Content starts
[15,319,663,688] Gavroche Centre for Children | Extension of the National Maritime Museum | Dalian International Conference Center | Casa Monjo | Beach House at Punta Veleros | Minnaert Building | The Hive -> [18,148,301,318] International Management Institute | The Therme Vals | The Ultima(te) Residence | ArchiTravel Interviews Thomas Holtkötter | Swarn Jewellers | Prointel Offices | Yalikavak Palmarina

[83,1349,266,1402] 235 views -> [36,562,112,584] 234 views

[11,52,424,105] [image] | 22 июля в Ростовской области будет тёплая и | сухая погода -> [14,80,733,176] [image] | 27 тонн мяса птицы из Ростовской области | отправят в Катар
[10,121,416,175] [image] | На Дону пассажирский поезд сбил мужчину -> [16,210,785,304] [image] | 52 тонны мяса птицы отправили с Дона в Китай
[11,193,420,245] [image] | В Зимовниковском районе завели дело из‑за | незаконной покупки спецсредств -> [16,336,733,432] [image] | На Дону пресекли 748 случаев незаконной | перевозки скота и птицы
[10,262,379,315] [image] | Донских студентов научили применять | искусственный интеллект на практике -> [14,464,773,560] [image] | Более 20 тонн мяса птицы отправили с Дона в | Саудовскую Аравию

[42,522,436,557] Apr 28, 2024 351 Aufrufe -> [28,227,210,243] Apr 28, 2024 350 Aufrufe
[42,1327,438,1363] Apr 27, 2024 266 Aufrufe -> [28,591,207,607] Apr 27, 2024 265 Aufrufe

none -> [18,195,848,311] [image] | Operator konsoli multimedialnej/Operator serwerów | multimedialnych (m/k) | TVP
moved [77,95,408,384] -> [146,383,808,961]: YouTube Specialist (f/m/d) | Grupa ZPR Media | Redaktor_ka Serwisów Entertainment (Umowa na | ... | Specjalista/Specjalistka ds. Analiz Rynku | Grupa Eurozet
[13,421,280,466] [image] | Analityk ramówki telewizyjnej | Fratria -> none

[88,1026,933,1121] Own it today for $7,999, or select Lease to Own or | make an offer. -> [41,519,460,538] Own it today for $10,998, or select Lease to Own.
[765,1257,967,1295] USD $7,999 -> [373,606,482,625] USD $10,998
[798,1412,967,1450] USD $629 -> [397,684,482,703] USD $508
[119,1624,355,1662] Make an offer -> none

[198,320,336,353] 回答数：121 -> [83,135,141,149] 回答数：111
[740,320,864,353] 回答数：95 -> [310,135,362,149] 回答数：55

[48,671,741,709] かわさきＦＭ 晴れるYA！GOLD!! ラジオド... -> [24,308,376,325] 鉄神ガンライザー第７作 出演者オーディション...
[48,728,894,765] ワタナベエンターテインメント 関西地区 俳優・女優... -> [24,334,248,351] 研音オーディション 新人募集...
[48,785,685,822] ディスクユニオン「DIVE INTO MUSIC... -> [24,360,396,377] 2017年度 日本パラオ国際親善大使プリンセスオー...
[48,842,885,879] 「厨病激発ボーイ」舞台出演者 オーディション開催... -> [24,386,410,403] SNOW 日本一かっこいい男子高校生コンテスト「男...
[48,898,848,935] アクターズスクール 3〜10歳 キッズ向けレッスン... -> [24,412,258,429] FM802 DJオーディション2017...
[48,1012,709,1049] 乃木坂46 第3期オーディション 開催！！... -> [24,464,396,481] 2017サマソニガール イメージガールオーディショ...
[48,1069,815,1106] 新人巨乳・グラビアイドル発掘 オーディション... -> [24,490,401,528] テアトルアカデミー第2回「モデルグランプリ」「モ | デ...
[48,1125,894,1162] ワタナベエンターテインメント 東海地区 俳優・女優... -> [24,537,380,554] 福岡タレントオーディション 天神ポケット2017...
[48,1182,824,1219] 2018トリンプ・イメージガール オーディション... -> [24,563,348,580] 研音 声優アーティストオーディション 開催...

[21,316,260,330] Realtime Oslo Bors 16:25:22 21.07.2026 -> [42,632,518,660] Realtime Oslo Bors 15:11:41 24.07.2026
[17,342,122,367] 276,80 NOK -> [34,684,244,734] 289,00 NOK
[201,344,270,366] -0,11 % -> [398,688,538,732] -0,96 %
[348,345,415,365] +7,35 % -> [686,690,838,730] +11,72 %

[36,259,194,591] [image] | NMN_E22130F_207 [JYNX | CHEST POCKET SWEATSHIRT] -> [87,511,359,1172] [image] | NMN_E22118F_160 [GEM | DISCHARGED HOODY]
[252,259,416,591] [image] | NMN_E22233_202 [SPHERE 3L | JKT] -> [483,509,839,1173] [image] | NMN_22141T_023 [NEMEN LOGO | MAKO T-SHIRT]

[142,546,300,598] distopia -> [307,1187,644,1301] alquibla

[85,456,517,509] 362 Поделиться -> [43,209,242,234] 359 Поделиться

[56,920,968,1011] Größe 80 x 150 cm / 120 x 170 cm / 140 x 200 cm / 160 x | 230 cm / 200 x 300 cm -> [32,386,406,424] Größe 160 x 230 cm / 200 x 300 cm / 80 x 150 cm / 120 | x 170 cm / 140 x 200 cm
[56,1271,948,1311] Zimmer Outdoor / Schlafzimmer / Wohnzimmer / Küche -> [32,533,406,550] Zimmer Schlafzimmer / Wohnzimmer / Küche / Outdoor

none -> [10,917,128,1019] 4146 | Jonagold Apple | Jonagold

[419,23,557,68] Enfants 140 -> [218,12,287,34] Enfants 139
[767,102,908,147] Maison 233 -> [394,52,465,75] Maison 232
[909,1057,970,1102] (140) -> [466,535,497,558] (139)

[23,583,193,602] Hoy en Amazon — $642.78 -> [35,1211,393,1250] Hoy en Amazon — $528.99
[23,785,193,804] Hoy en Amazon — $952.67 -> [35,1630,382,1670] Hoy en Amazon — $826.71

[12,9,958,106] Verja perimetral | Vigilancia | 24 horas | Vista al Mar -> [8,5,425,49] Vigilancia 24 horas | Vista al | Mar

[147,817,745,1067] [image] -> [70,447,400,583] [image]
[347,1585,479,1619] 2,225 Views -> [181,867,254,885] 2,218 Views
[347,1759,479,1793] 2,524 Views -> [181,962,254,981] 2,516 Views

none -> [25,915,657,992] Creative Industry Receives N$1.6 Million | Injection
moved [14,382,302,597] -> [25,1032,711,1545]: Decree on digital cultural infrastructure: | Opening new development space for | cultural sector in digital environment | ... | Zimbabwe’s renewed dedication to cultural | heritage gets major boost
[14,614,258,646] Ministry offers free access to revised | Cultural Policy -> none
Content ends
Exercise requirements
Return the records in full, exactly as they read.

Answer to the problem
[15,319,663,688] Gavroche Centre for Children | Extension of the National Maritime Museum | Dalian International Conference Center | Casa Monjo | Beach House at Punta Veleros | Minnaert Building | The Hive -> [18,148,301,318] International Management Institute | The Therme Vals | The Ultima(te) Residence | ArchiTravel Interviews Thomas Holtkötter | Swarn Jewellers | Prointel Offices | Yalikavak Palmarina

[83,1349,266,1402] 235 views -> [36,562,112,584] 234 views

[11,52,424,105] [image] | 22 июля в Ростовской области будет тёплая и | сухая погода -> [14,80,733,176] [image] | 27 тонн мяса птицы из Ростовской области | отправят в Катар
[10,121,416,175] [image] | На Дону пассажирский поезд сбил мужчину -> [16,210,785,304] [image] | 52 тонны мяса птицы отправили с Дона в Китай
[11,193,420,245] [image] | В Зимовниковском районе завели дело из‑за | незаконной покупки спецсредств -> [16,336,733,432] [image] | На Дону пресекли 748 случаев незаконной | перевозки скота и птицы
[10,262,379,315] [image] | Донских студентов научили применять | искусственный интеллект на практике -> [14,464,773,560] [image] | Более 20 тонн мяса птицы отправили с Дона в | Саудовскую Аравию

[42,522,436,557] Apr 28, 2024 351 Aufrufe -> [28,227,210,243] Apr 28, 2024 350 Aufrufe
[42,1327,438,1363] Apr 27, 2024 266 Aufrufe -> [28,591,207,607] Apr 27, 2024 265 Aufrufe

none -> [18,195,848,311] [image] | Operator konsoli multimedialnej/Operator serwerów | multimedialnych (m/k) | TVP
moved [77,95,408,384] -> [146,383,808,961]: YouTube Specialist (f/m/d) | Grupa ZPR Media | Redaktor_ka Serwisów Entertainment (Umowa na | ... | Specjalista/Specjalistka ds. Analiz Rynku | Grupa Eurozet
[13,421,280,466] [image] | Analityk ramówki telewizyjnej | Fratria -> none

[88,1026,933,1121] Own it today for $7,999, or select Lease to Own or | make an offer. -> [41,519,460,538] Own it today for $10,998, or select Lease to Own.
[765,1257,967,1295] USD $7,999 -> [373,606,482,625] USD $10,998
[798,1412,967,1450] USD $629 -> [397,684,482,703] USD $508
[119,1624,355,1662] Make an offer -> none

[198,320,336,353] 回答数：121 -> [83,135,141,149] 回答数：111
[740,320,864,353] 回答数：95 -> [310,135,362,149] 回答数：55

[48,671,741,709] かわさきＦＭ 晴れるYA！GOLD!! ラジオド... -> [24,308,376,325] 鉄神ガンライザー第７作 出演者オーディション...
[48,728,894,765] ワタナベエンターテインメント 関西地区 俳優・女優... -> [24,334,248,351] 研音オーディション 新人募集...
[48,785,685,822] ディスクユニオン「DIVE INTO MUSIC... -> [24,360,396,377] 2017年度 日本パラオ国際親善大使プリンセスオー...
[48,842,885,879] 「厨病激発ボーイ」舞台出演者 オーディション開催... -> [24,386,410,403] SNOW 日本一かっこいい男子高校生コンテスト「男...
[48,898,848,935] アクターズスクール 3〜10歳 キッズ向けレッスン... -> [24,412,258,429] FM802 DJオーディション2017...
[48,1012,709,1049] 乃木坂46 第3期オーディション 開催！！... -> [24,464,396,481] 2017サマソニガール イメージガールオーディショ...
[48,1069,815,1106] 新人巨乳・グラビアイドル発掘 オーディション... -> [24,490,401,528] テアトルアカデミー第2回「モデルグランプリ」「モ | デ...
[48,1125,894,1162] ワタナベエンターテインメント 東海地区 俳優・女優... -> [24,537,380,554] 福岡タレントオーディション 天神ポケット2017...
[48,1182,824,1219] 2018トリンプ・イメージガール オーディション... -> [24,563,348,580] 研音 声優アーティストオーディション 開催...

[21,316,260,330] Realtime Oslo Bors 16:25:22 21.07.2026 -> [42,632,518,660] Realtime Oslo Bors 15:11:41 24.07.2026
[17,342,122,367] 276,80 NOK -> [34,684,244,734] 289,00 NOK
[201,344,270,366] -0,11 % -> [398,688,538,732] -0,96 %
[348,345,415,365] +7,35 % -> [686,690,838,730] +11,72 %

[36,259,194,591] [image] | NMN_E22130F_207 [JYNX | CHEST POCKET SWEATSHIRT] -> [87,511,359,1172] [image] | NMN_E22118F_160 [GEM | DISCHARGED HOODY]
[252,259,416,591] [image] | NMN_E22233_202 [SPHERE 3L | JKT] -> [483,509,839,1173] [image] | NMN_22141T_023 [NEMEN LOGO | MAKO T-SHIRT]

[142,546,300,598] distopia -> [307,1187,644,1301] alquibla

[85,456,517,509] 362 Поделиться -> [43,209,242,234] 359 Поделиться

[56,920,968,1011] Größe 80 x 150 cm / 120 x 170 cm / 140 x 200 cm / 160 x | 230 cm / 200 x 300 cm -> [32,386,406,424] Größe 160 x 230 cm / 200 x 300 cm / 80 x 150 cm / 120 | x 170 cm / 140 x 200 cm
[56,1271,948,1311] Zimmer Outdoor / Schlafzimmer / Wohnzimmer / Küche -> [32,533,406,550] Zimmer Schlafzimmer / Wohnzimmer / Küche / Outdoor

none -> [10,917,128,1019] 4146 | Jonagold Apple | Jonagold

[419,23,557,68] Enfants 140 -> [218,12,287,34] Enfants 139
[767,102,908,147] Maison 233 -> [394,52,465,75] Maison 232
[909,1057,970,1102] (140) -> [466,535,497,558] (139)

[23,583,193,602] Hoy en Amazon — $642.78 -> [35,1211,393,1250] Hoy en Amazon — $528.99
[23,785,193,804] Hoy en Amazon — $952.67 -> [35,1630,382,1670] Hoy en Amazon — $826.71

[12,9,958,106] Verja perimetral | Vigilancia | 24 horas | Vista al Mar -> [8,5,425,49] Vigilancia 24 horas | Vista al | Mar

[147,817,745,1067] [image] -> [70,447,400,583] [image]
[347,1585,479,1619] 2,225 Views -> [181,867,254,885] 2,218 Views
[347,1759,479,1793] 2,524 Views -> [181,962,254,981] 2,516 Views

none -> [25,915,657,992] Creative Industry Receives N$1.6 Million | Injection
moved [14,382,302,597] -> [25,1032,711,1545]: Decree on digital cultural infrastructure: | Opening new development space for | cultural sector in digital environment | ... | Zimbabwe’s renewed dedication to cultural | heritage gets major boost
[14,614,258,646] Ministry offers free access to revised | Cultural Policy -> none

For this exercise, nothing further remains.